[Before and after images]
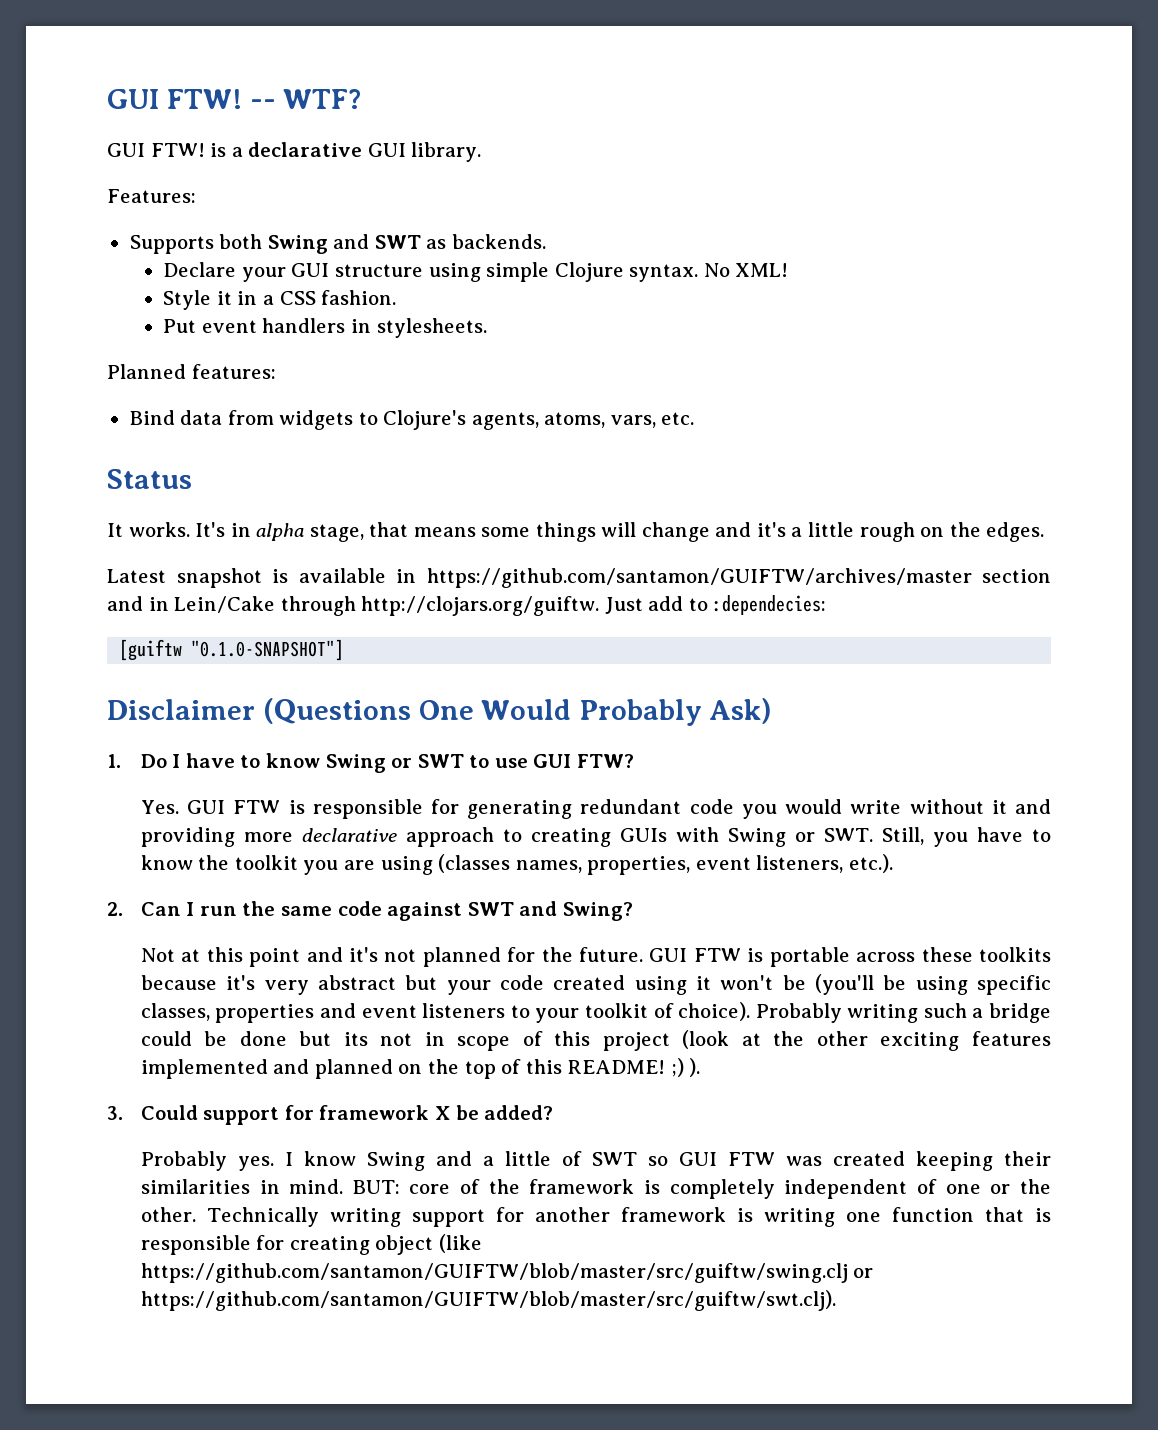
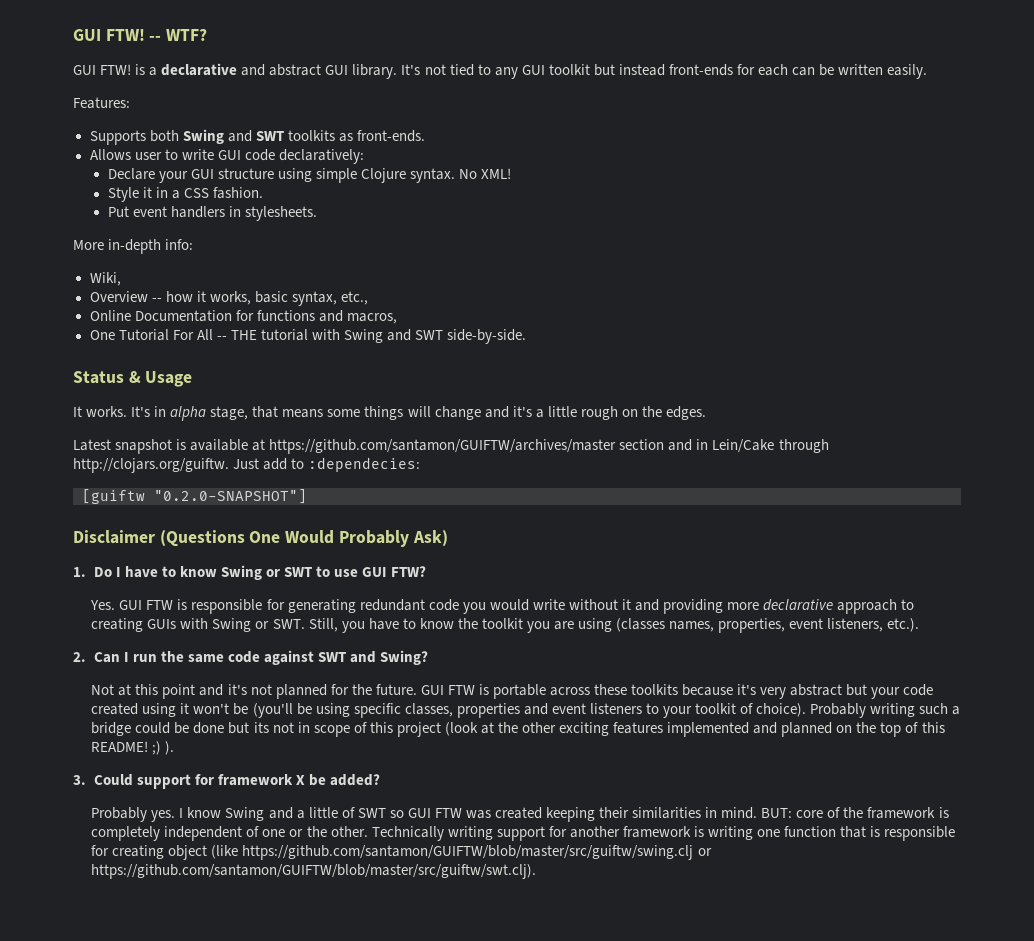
(363, 149) none -> [241,64,322,76] and abstract
(482, 152) none -> [401,64,928,79] It's not tied to any GUI toolkit but instead front-ends for each can be written easily.
[426,234,546,249] as backends. -> [287,130,425,142] [89,149,364,164] toolkits as front-ends. // Allows user to write GUI code declaratively:
[107,364,276,379] [129,410,695,430] Planned features: // Bind data from widgets to Clojure's agents, atoms, vars, etc. -> [73,239,194,254] [89,272,121,286] [89,291,368,306] [89,310,397,324] [89,329,527,344] More in-depth info: // Wiki, // Overview -- how it works, basic syntax, etc., // Online Documentation for functions and macros, // One Tutorial For All -- THE tutorial with Swing and SWT side-by-side.
(192, 479) none -> [128,371,193,387] & Usage
[396,569,417,583] in -> [252,439,266,451] at
[191,639,345,661] "0.1.0-SNAPSHOT"] -> [154,489,307,504] "0.2.0-SNAPSHOT"]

- EXERCISE BRIEF -
Where a line of the data above includes the string "front", pull it out.

- FINISHED EXERCISE -
(482, 152) none -> [401,64,928,79] It's not tied to any GUI toolkit but instead front-ends for each can be written easily.
[426,234,546,249] as backends. -> [287,130,425,142] [89,149,364,164] toolkits as front-ends. // Allows user to write GUI code declaratively:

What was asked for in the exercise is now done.